Today marks the birthday of John Ruskin, the critic and painter who changed the way we talk about art. Unfairly maligned in popular culture as a prude and a snob, he was in fact the strongest force of British art criticism in the 19th century. Born in 1819 to a wealthy family, their affluence enabled him to travel across Europe throughout his youth. These experiences would shape the man, helping him become the most important man of letters in the century. His popular image may be overshadowed by his highly questionable (and unforgivable) colonial worldview, and his marriage to Effie Gray, which was never consummated for reasons still unknown, yet his lasting legacy is in the work itself, which inspires critics to this day. Here are the five things you need to know.
 
 

John Ruskin via The BBC

He Invented The Blog

Everyone has one now, expressing their opinions almost daily on every minutiae of life. Yet, it was arguably Ruskin who led the way, with his “Letters to the workmen and labourers of Great Britain” providing a monthly mix of personal detail, literary references and social critique. The style was confusing to many readers at the time; now they would fit in quite easily on any tumblr feed or Twitter thread.
 
 

John Ruskin “View Of Amalfi,” 1884 by John Ruskin

He Was A Master Painter

Whilst most art critics are steeped in history and theory, when it comes to composition they are quickly prone to falter. This is not the case with Ruskin, who ranks as a great painter and draughtsman in his own right. His intense appreciation for nature resulted in watercolours of the Swiss Mountains, studies of animals and views of the Seine. The word polymath truly applies to him.
 
 

John Ruskin “Snow Storm: Steam-Boat off a Harbour’s Mouth,” 1842 by J.M.W. Turner

He Championed Turner

John Ruskin saw J.M.W. Turner’s genius from very early on.
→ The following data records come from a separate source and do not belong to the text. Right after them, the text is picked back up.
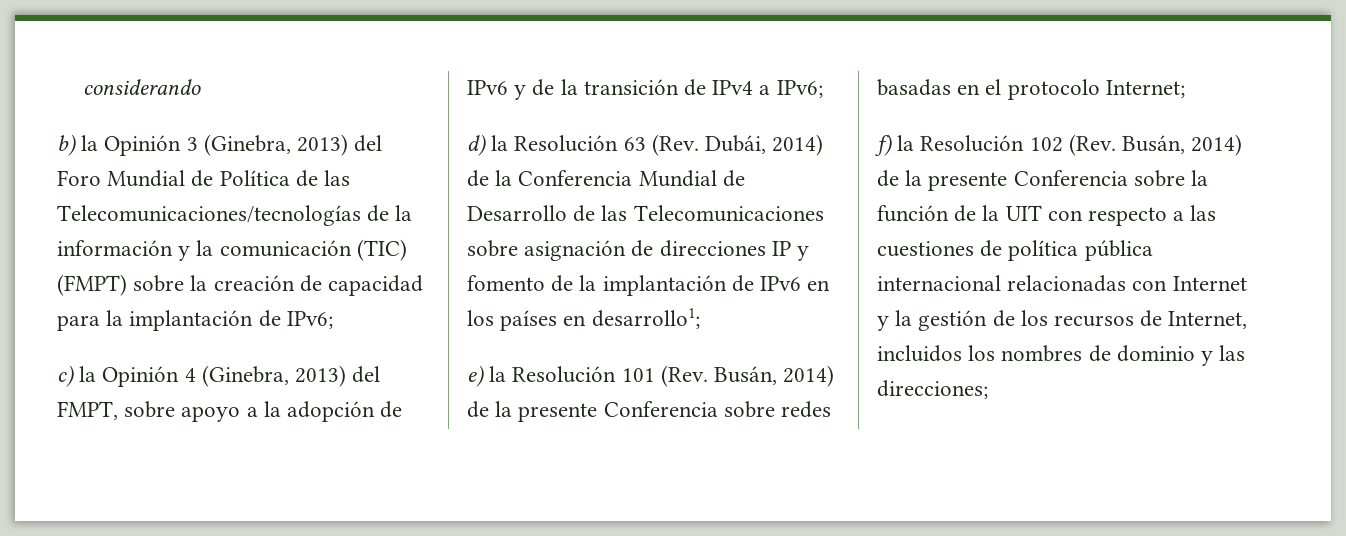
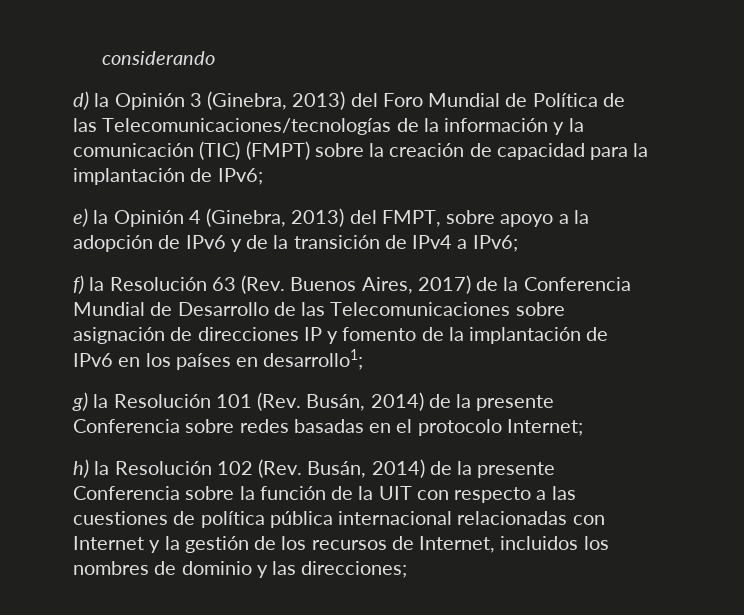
- b) la Opinión 3 (Ginebra, 2013) del Foro Mundial de Política de las Telecomunicaciones/tecnologías de la información y la comunicación (TIC) (FMPT) sobre la creación de capacidad para la implantación de IPv6;
+ d) la Opinión 3 (Ginebra, 2013) del Foro Mundial de Política de las Telecomunicaciones/tecnologías de la información y la comunicación (TIC) (FMPT) sobre la creación de capacidad para la implantación de IPv6;
- c) la Opinión 4 (Ginebra, 2013) del FMPT, sobre apoyo a la adopción de IPv6 y de la transición de IPv4 a IPv6;
+ e) la Opinión 4 (Ginebra, 2013) del FMPT, sobre apoyo a la adopción de IPv6 y de la transición de IPv4 a IPv6;
- d) la Resolución 63 (Rev. Dubái, 2014) de la Conferencia Mundial de Desarrollo de las Telecomunicaciones sobre asignación de direcciones IP y fomento de la implantación de IPv6 en los países en desarrollo1;
+ f) la Resolución 63 (Rev. Buenos Aires, 2017) de la Conferencia Mundial de Desarrollo de las Telecomunicaciones sobre asignación de direcciones IP y fomento de la implantación de IPv6 en los países en desarrollo1;
- e) la Resolución 101 (Rev. Busán, 2014) de la presente Conferencia sobre redes basadas en el protocolo Internet;
+ g) la Resolución 101 (Rev. Busán, 2014) de la presente Conferencia sobre redes basadas en el protocolo Internet;
- f) la Resolución 102 (Rev. Busán, 2014) de la presente Conferencia sobre la función de la UIT con respecto a las cuestiones de política pública internacional relacionadas con Internet y la gestión de los recursos de Internet, incluidos los nombres de dominio y las direcciones;
+ h) la Resolución 102 (Rev. Busán, 2014) de la presente Conferencia sobre la función de la UIT con respecto a las cuestiones de política pública internacional relacionadas con Internet y la gestión de los recursos de Internet, incluidos los nombres de dominio y las direcciones;

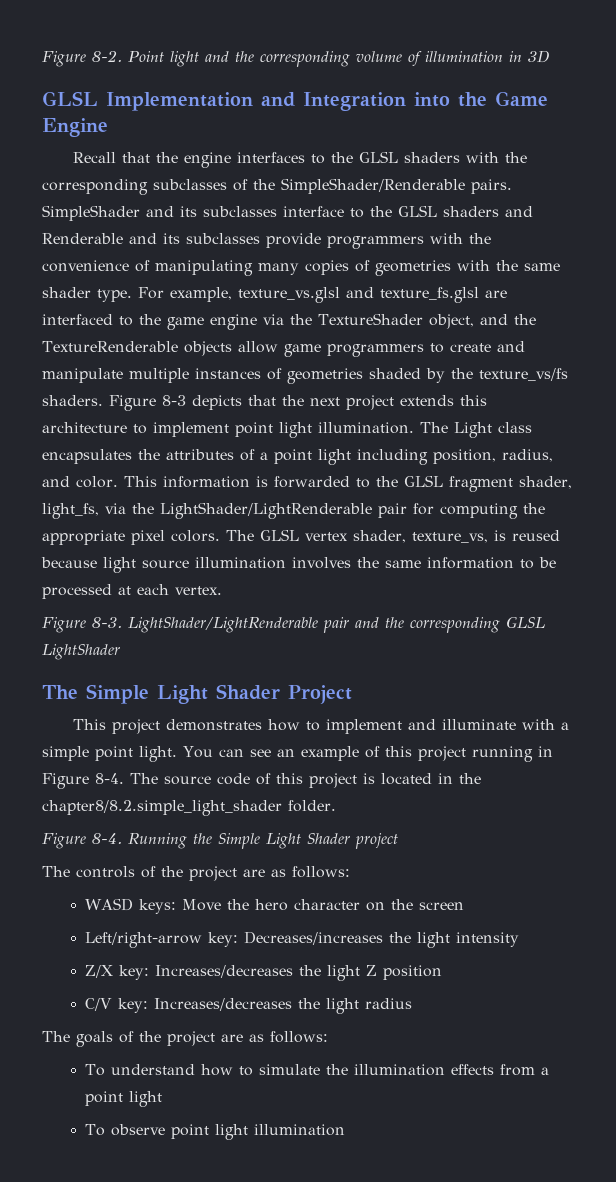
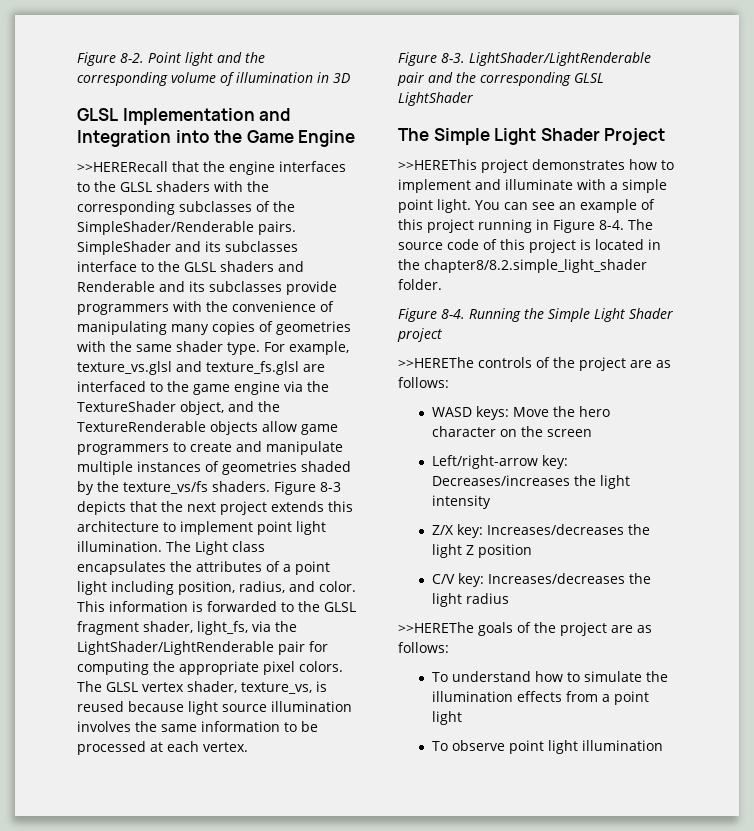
- Recall that the engine interfaces to the GLSL shaders with the corresponding subclasses of the SimpleShader/Renderable pairs.
+ >>HERERecall that the engine interfaces to the GLSL shaders with the corresponding subclasses of the SimpleShader/Renderable pairs.
- This project demonstrates how to implement and illuminate with a simple point light.
+ >>HEREThis project demonstrates how to implement and illuminate with a simple point light.
- The controls of the project are as follows:
+ >>HEREThe controls of the project are as follows:
- The goals of the project are as follows:
+ >>HEREThe goals of the project are as follows:

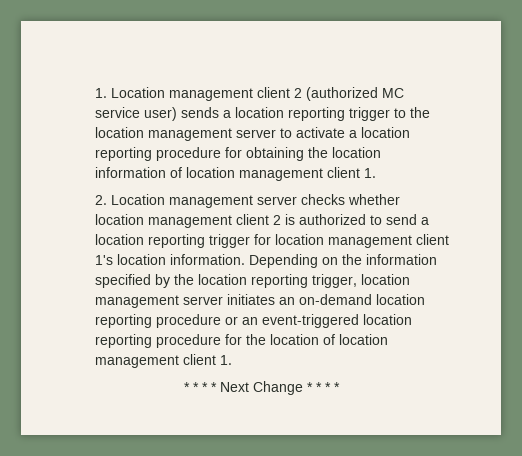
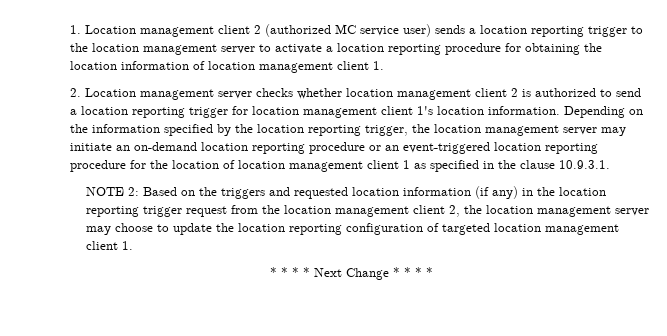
- Depending on the information specified by the location reporting trigger, location management server initiates an on-demand location reporting procedure or an event-triggered location reporting procedure for the location of location management client 1.
+ Depending on the information specified by the location reporting trigger, the location management server may initiate an on-demand location reporting procedure or an event-triggered location reporting procedure for the location of location management client 1 as specified in the clause 10.9.3.1.
+ NOTE 2: Based on the triggers and requested location information (if any) in the location reporting trigger request from the location management client 2, the location management server may choose to update the location reporting configuration of targeted location management client 1.

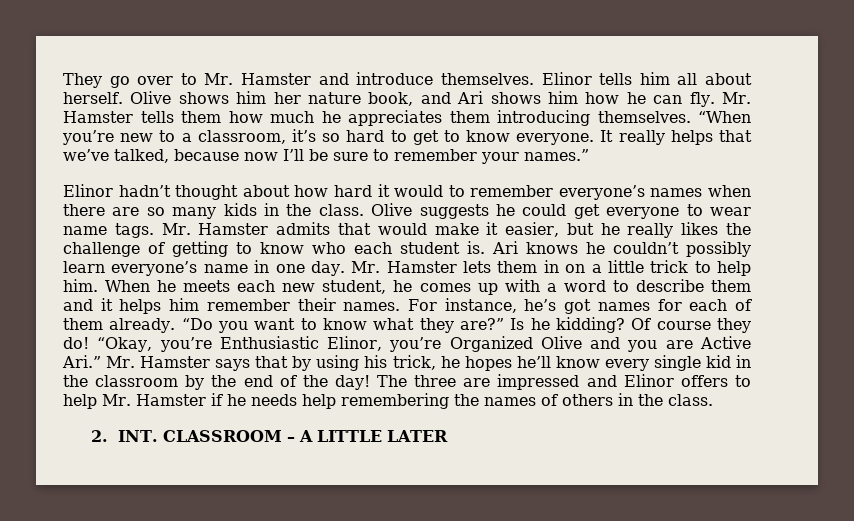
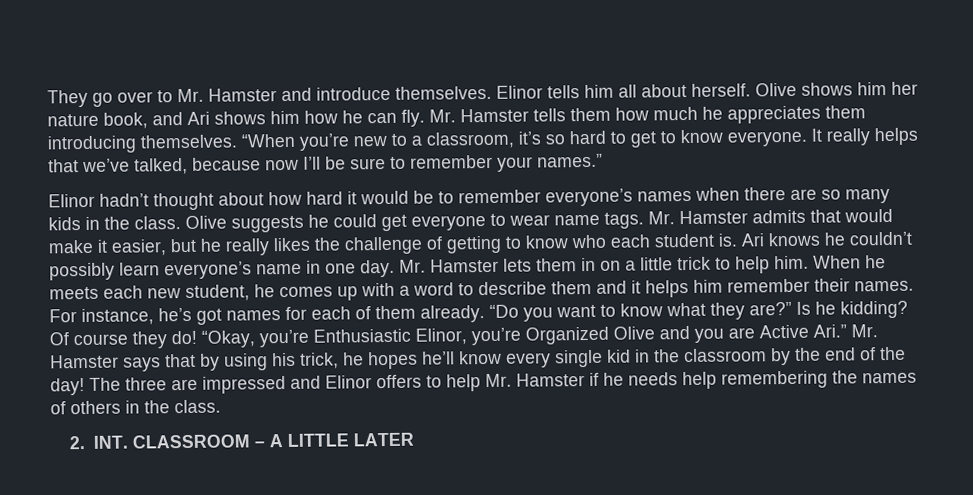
- Elinor hadn’t thought about how hard it would to remember everyone’s names when there are so many kids in the class.
+ Elinor hadn’t thought about how hard it would be to remember everyone’s names when there are so many kids in the class.

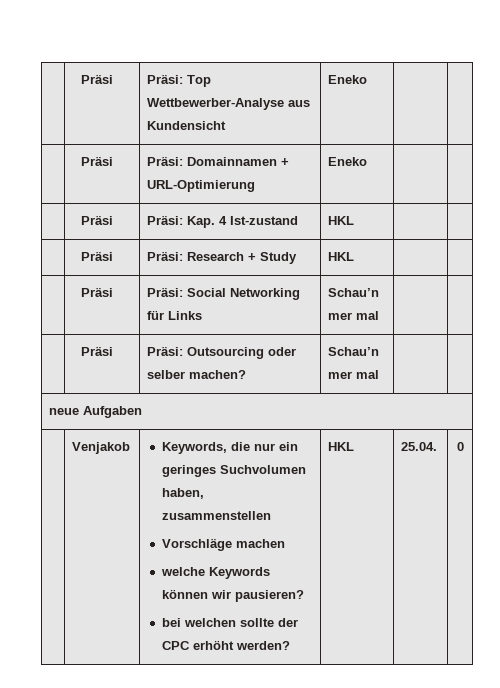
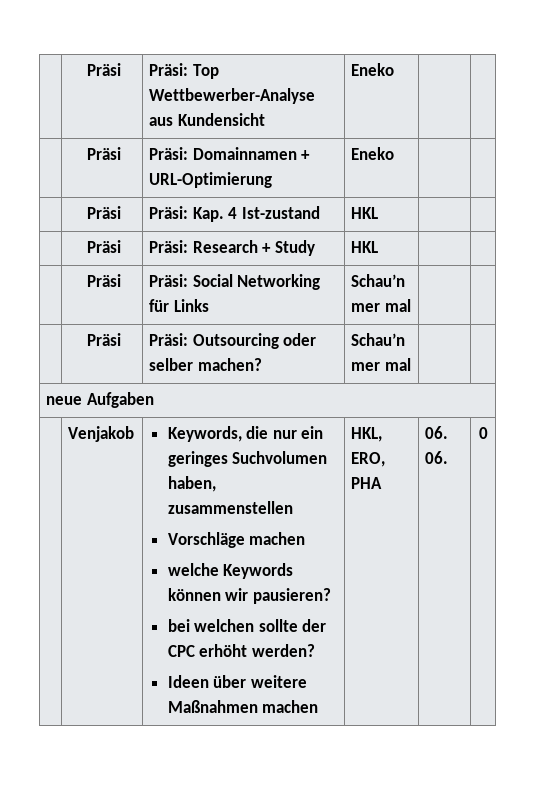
  | Venjakob | Keywords, die nur ein geringes Suchvolumen haben, zusammenstellen
  Vorschläge machen
  welche Keywords können wir pausieren?
- bei welchen sollte der CPC erhöht werden? | HKL | 25.04. | 0
+ bei welchen sollte der CPC erhöht werden?
+ Ideen über weitere Maßnahmen machen | HKL, ERO, PHA | 06. 06. | 0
Believing that art should be a reflection of nature, revealing a moral truth about the world, he believed Turner completely fulfilled that aim. Whilst others were baffled by Turner’s paintings, he wrote that they “move and mingle among the pale stars, and rise up into the brightness of the illimitable heaven, whose soft, and blue eye gazes down into the deep waters of the sea for ever”.
 
 

John Ruskin “Crown Of Wild Olive,” 1873 by John Ruskin

He Redefined Art Criticism

Ruskin is famous for his deep level of description tempered with a forthrightness of opinion that is hard to disagree with. As Michael Bracewell writes: “Ruskin’s passionate championing of particular artists paved the way for such great later critics as David Sylvester and Robert Hughes. Such erudition, clarity and richly opinionated rigour is sorely missed in contemporary art criticism.” His Modern Painters books are a must read for anyone serious about art criticism.
 
 

John Ruskin “Storm Clouds Over A Landscape at Sunset,” 1823 by Turner

He Predicted Global Warming

Ruskin wasn’t really a man of the 19th century, but a man of the 20th. This can be seen by his commitment to the natural environment, criticising industrialisation as a potentially deadly force. He laments against the changing weather in “The Storm-Cloud of the Nineteenth Century”, noting unlike few others that the present time will be “a period which will assuredly be recognised in future meteorological history as one of phenomena hitherto unrecorded in the courses of nature.” If only we listened to him then.